* [TO DO]:
Pull every line containing "align" from the data.
──────── EXERCISE INPUTS ────────
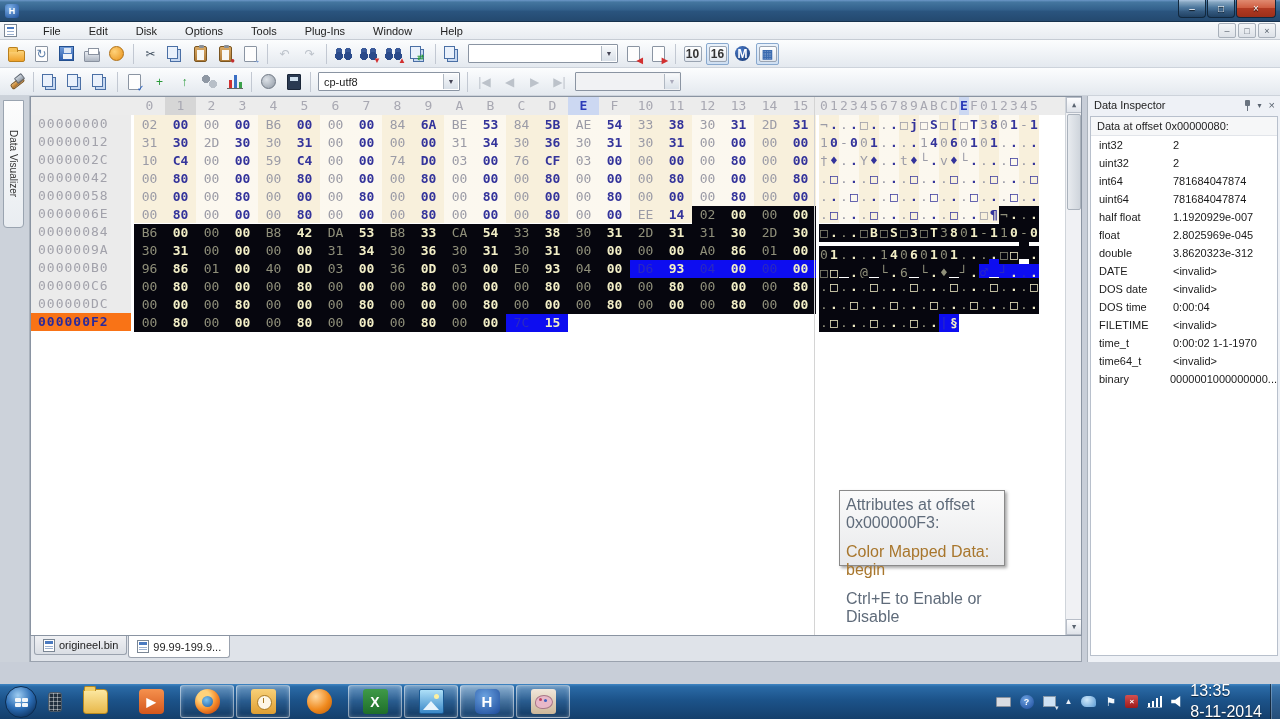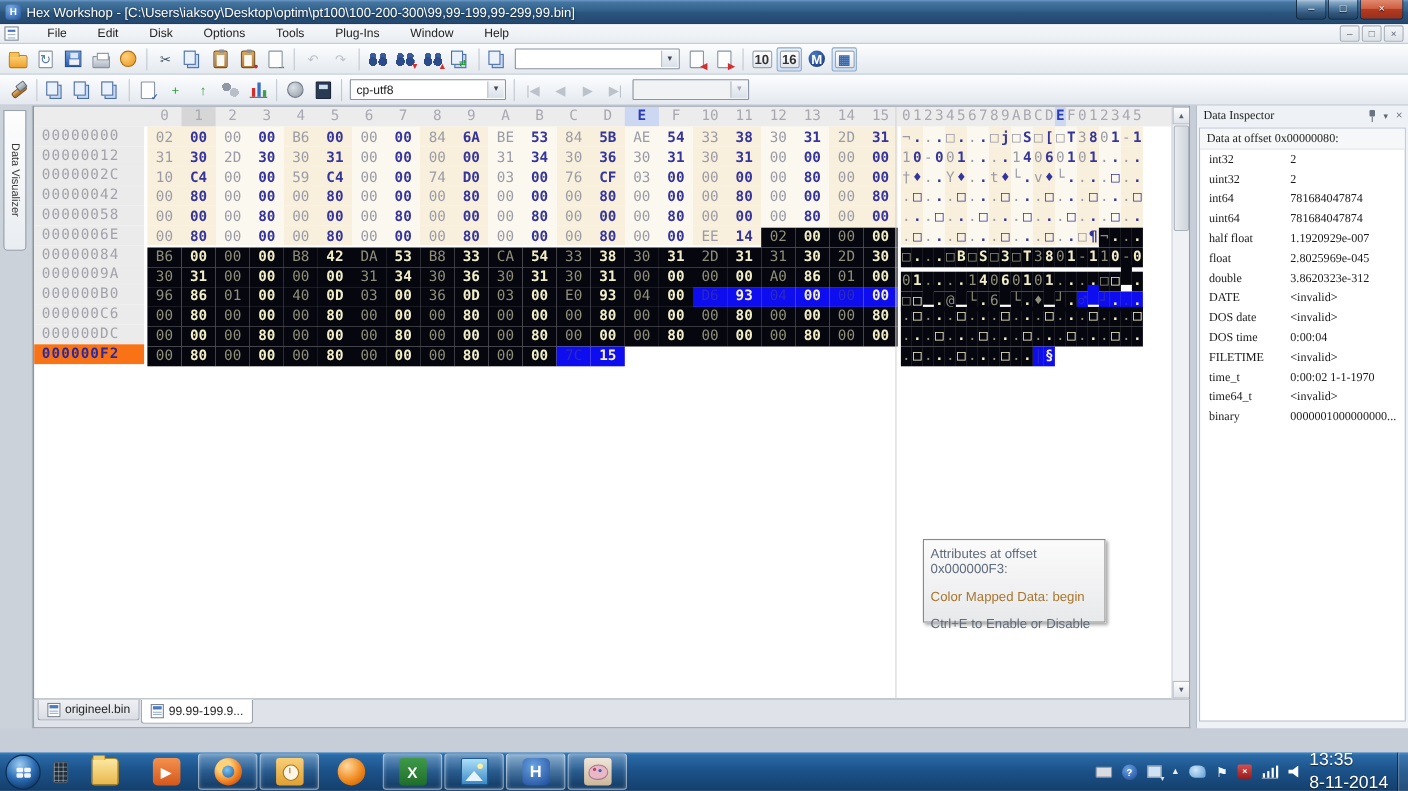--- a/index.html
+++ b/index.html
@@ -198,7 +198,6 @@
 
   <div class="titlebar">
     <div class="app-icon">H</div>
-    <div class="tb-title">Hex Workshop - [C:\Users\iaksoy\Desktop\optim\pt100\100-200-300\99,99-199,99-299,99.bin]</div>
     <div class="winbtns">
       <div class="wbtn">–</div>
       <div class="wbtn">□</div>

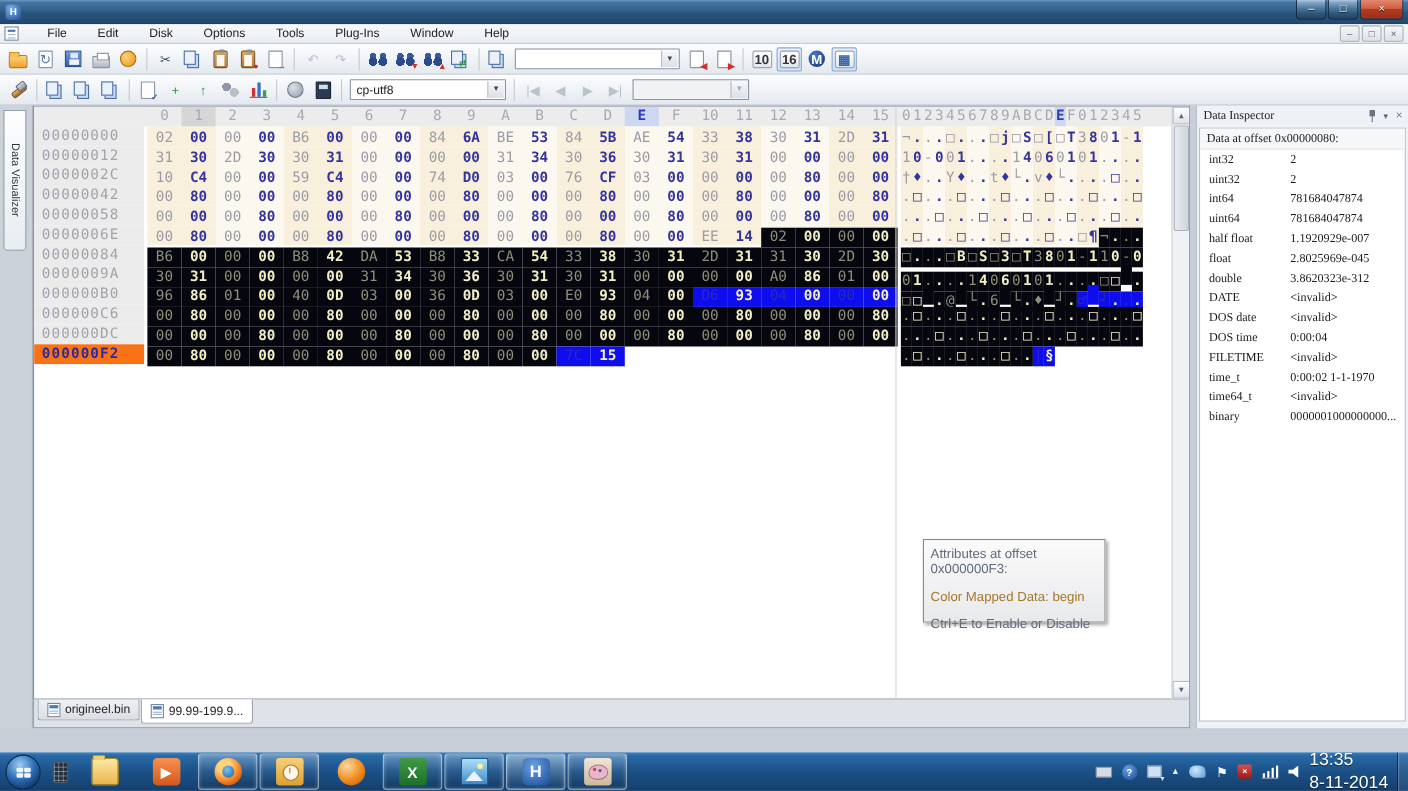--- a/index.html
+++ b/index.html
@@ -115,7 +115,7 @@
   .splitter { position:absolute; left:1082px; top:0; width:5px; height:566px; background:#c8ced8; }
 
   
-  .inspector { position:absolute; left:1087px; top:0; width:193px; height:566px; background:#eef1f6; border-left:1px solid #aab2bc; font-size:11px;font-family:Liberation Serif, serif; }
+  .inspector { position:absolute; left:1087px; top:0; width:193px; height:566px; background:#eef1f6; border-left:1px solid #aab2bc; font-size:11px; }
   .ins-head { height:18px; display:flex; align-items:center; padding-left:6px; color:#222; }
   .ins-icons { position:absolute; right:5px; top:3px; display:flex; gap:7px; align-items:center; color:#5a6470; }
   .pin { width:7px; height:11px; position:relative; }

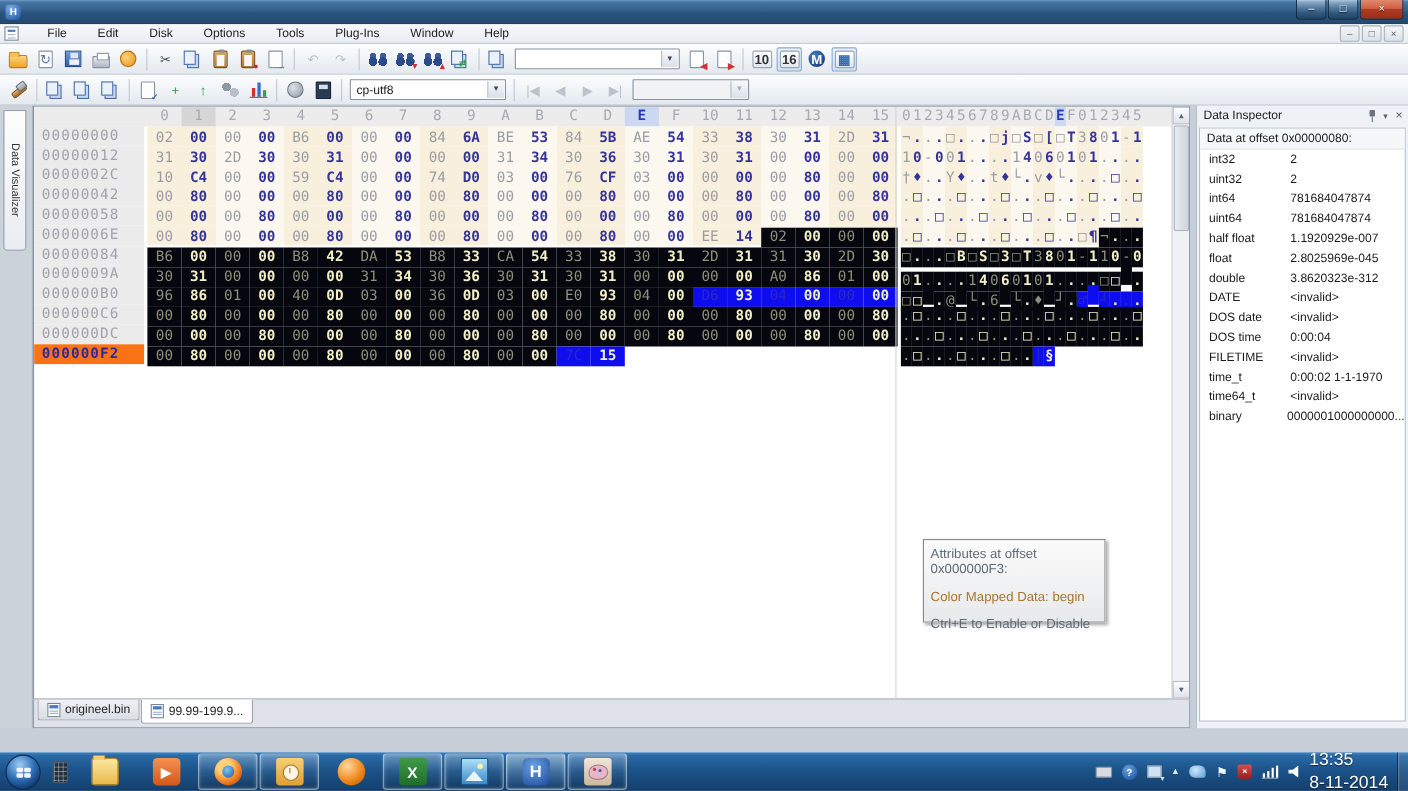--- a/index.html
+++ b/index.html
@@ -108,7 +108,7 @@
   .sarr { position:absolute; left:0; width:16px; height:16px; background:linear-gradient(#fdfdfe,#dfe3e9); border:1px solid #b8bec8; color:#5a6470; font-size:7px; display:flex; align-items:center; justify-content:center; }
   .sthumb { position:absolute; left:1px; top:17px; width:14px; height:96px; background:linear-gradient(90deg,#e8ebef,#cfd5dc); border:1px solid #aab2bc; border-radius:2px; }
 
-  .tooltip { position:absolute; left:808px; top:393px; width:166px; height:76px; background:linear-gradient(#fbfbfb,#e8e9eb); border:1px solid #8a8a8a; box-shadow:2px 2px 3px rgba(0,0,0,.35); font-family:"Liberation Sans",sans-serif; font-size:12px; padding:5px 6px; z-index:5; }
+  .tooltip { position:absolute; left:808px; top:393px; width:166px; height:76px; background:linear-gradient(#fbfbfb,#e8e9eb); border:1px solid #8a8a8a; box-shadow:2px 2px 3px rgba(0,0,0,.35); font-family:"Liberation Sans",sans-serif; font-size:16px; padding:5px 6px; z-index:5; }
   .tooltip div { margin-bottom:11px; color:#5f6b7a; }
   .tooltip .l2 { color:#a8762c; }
────────
──────── EXERCISE INPUTS ────────
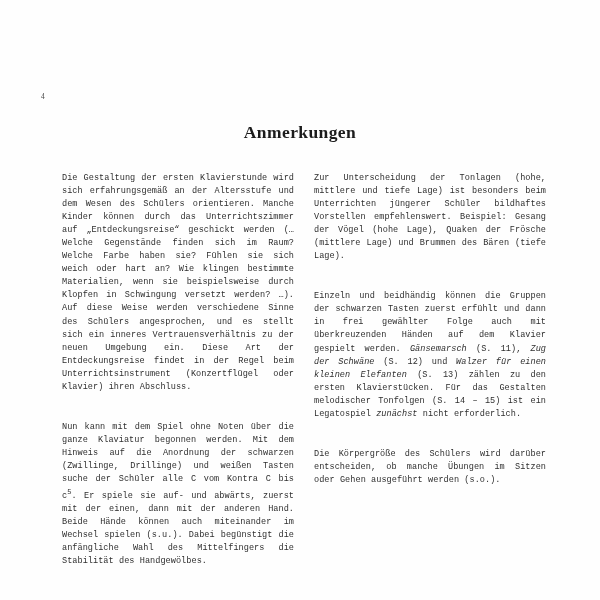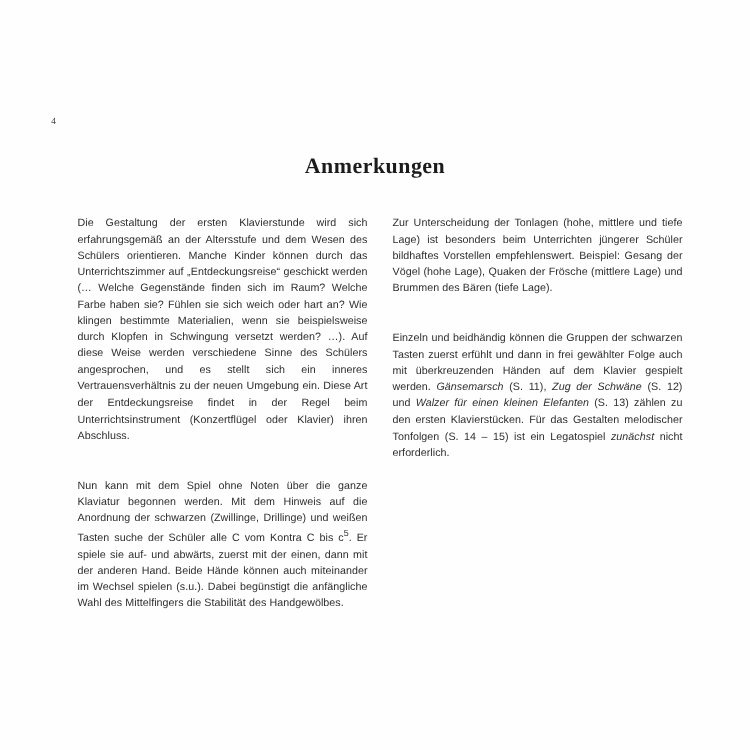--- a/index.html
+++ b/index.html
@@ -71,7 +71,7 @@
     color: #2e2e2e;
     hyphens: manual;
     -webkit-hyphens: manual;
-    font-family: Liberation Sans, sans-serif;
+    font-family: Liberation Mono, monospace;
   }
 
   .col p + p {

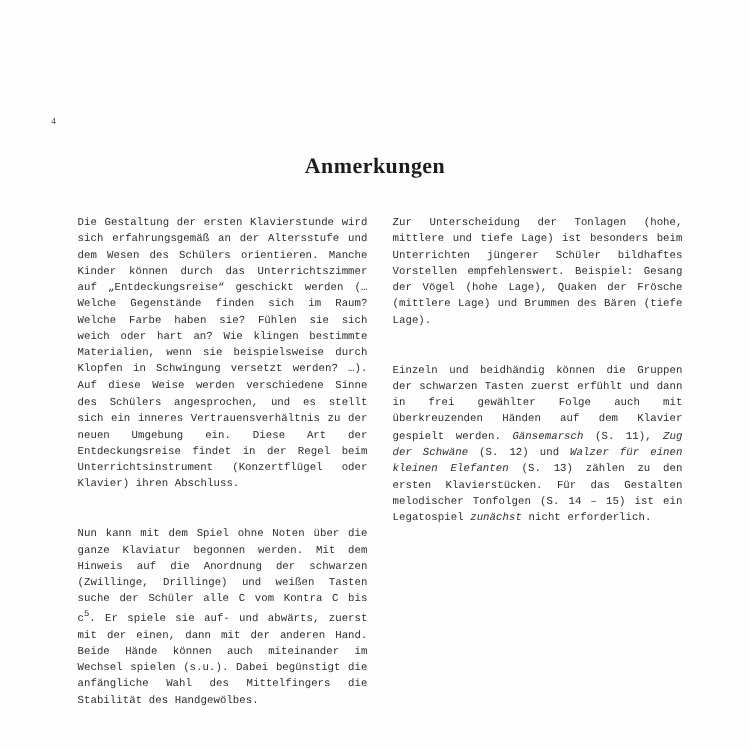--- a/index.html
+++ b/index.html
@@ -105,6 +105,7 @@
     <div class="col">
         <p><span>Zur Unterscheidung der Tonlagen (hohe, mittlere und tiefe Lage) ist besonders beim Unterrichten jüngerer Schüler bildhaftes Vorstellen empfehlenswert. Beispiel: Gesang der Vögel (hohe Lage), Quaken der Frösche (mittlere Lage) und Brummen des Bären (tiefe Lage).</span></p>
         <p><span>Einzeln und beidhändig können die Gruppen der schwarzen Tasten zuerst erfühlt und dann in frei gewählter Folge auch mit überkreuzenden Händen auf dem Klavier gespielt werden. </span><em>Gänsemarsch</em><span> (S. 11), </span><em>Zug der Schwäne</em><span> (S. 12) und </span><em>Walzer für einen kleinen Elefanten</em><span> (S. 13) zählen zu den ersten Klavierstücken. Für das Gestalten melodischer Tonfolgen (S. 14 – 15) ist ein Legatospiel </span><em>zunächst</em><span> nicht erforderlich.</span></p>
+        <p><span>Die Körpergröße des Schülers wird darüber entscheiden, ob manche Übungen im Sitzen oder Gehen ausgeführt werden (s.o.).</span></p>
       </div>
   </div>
────────
* [WRITTEN RESPONSE]:
   .ins-head { height:18px; display:flex; align-items:center; padding-left:6px; color:#222; }
   .ins-icons { position:absolute; right:5px; top:3px; display:flex; gap:7px; align-items:center; color:#5a6470; }
   .sarr { position:absolute; left:0; width:16px; height:16px; background:linear-gradient(#fdfdfe,#dfe3e9); border:1px solid #b8bec8; color:#5a6470; font-size:7px; display:flex; align-items:center; justify-content:center; }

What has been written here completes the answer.